Pacific Partnership promotes cooperation between military and civilian organizations to effectively prepare for disaster response.


In the aftermath of the December 2004 "Boxing Day" tsunami that devastated parts of South and Southeast Asia, the United States mobilized numerous military assets and personnel to support the relief effort. Seeing the opportunity to build on the goodwill and lessons learned from that initial mission, the U.S. Navy planned and executed the inaugural Pacific Partnership (PP) mission in 2006; its primary aim was to proactively prepare for a more effective response to natural disasters while strengthening relationships and security ties between nations. 

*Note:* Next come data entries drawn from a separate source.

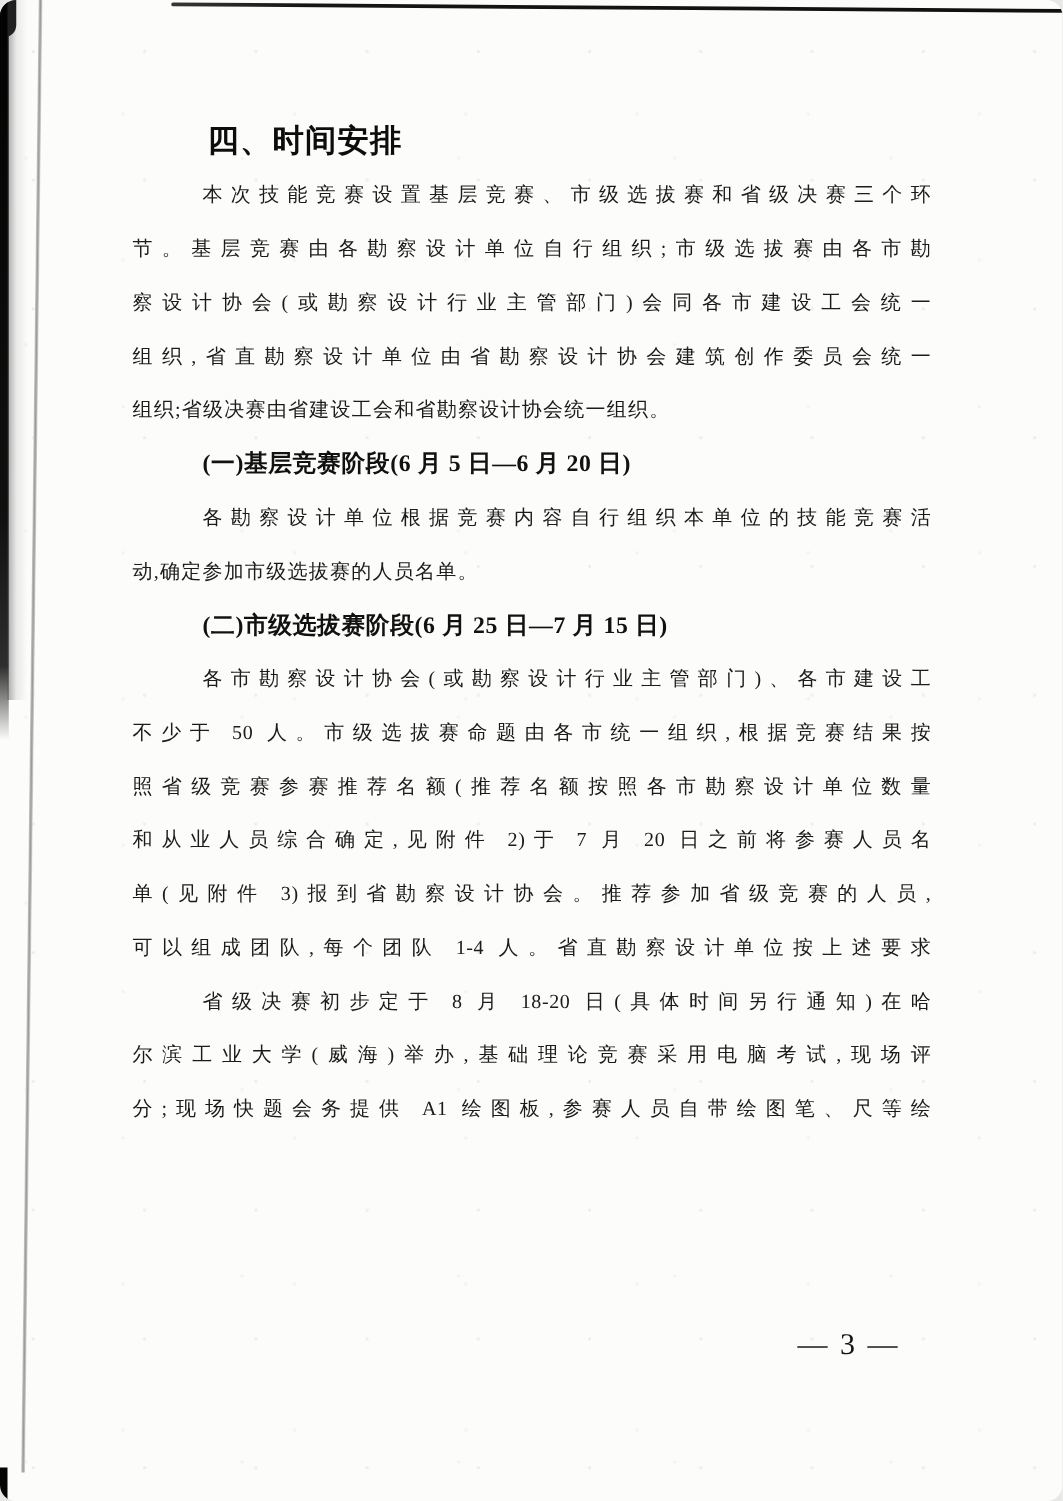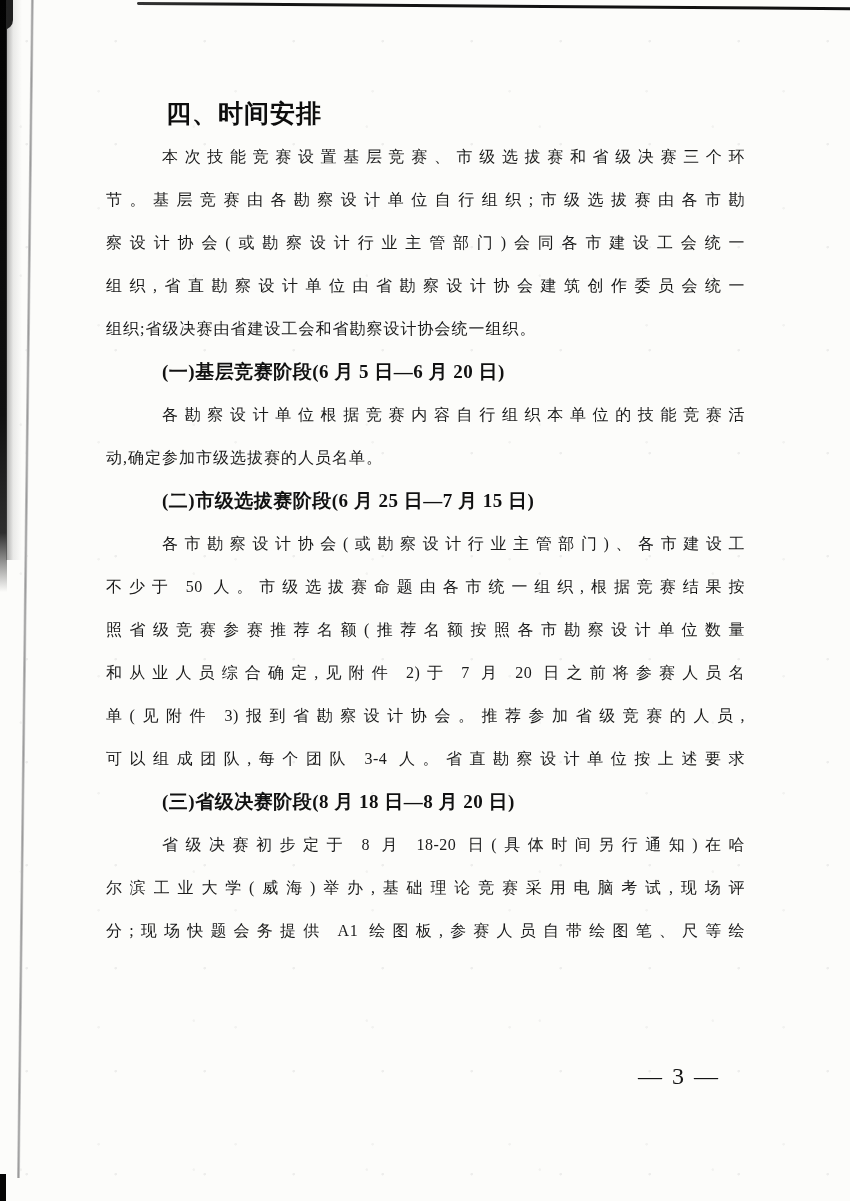--- a/index.html
+++ b/index.html
@@ -21,6 +21,7 @@
     overflow: hidden;
     font-family: "Liberation Serif", "DejaVu Serif", serif;
     color: #1a1a1a;
+    border-radius: 13px;
   }
 
   

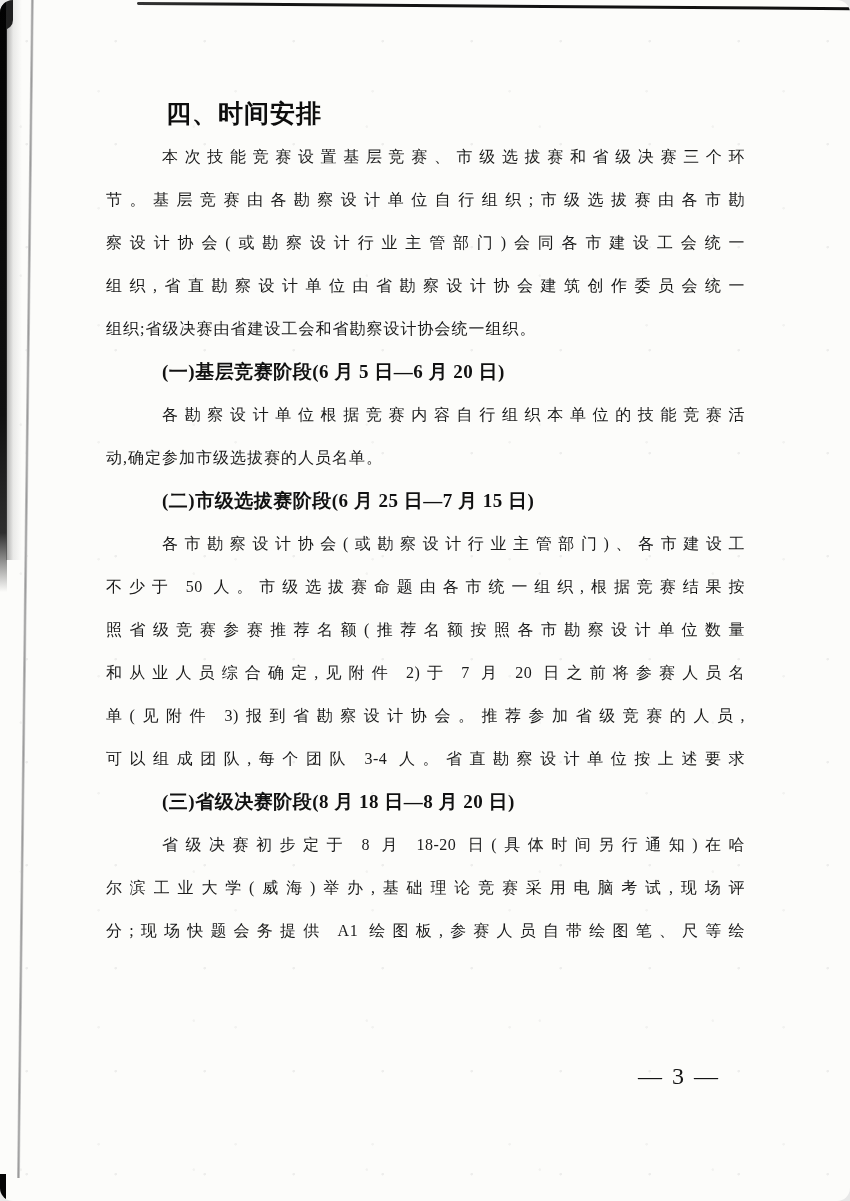--- a/index.html
+++ b/index.html
@@ -143,7 +143,7 @@
     <div class="line">照省级竞赛参赛推荐名额(推荐名额按照各市勘察设计单位数量</div>
     <div class="line">和从业人员综合确定,见附件 2)于 7 月 20 日之前将参赛人员名</div>
     <div class="line">单(见附件 3)报到省勘察设计协会。推荐参加省级竞赛的人员,</div>
-    <div class="line">可以组成团队,每个团队 3-4 人。省直勘察设计单位按上述要求</div>
+    <div class="line">可以组成团队,每个团队 1-4 人。省直勘察设计单位按上述要求</div>
 
     <div class="section-heading">(三)省级决赛阶段(8 月 18 日—8 月 20 日)</div>
     <div class="line indent">省级决赛初步定于 8 月 18-20 日(具体时间另行通知)在哈</div>

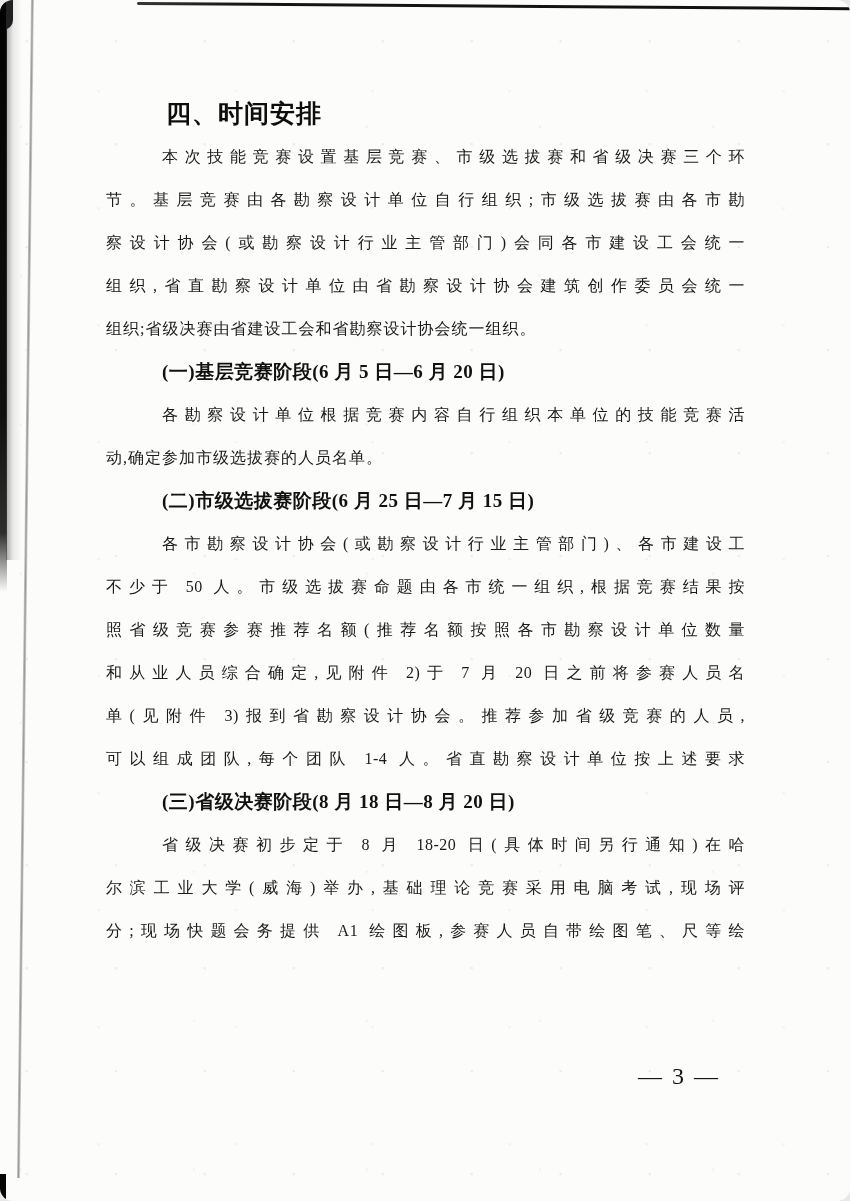--- a/index.html
+++ b/index.html
@@ -145,7 +145,6 @@
     <div class="line">单(见附件 3)报到省勘察设计协会。推荐参加省级竞赛的人员,</div>
     <div class="line">可以组成团队,每个团队 1-4 人。省直勘察设计单位按上述要求</div>
 
-    <div class="section-heading">(三)省级决赛阶段(8 月 18 日—8 月 20 日)</div>
     <div class="line indent">省级决赛初步定于 8 月 18-20 日(具体时间另行通知)在哈</div>
     <div class="line">尔滨工业大学(威海)举办,基础理论竞赛采用电脑考试,现场评</div>
     <div class="line">分;现场快题会务提供 A1 绘图板,参赛人员自带绘图笔、尺等绘</div>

Disaster emergencies, both natural and man-made, remain an ever-present threat to life, security, stability, and prosperity throughout the U.S. Indo-Pacific Command area of responsibility. Initially, efforts were heavily humanitarian assistance and disaster relief (HADR) focused but PP has evolved over the years to use an all-hazards approach with expanded lines of effort in medical and public health, engineering, and host nation outreach. Individual projects are tailored to the specific needs and requests of each host nation. This approach prioritizes regional engagements to focus on building human connections, bolstering host nation capacity for managing non-traditional threats (e.g. climate change, pandemic), and enhancing cooperation between allies and partners to uphold a free and open Indo-Pacific.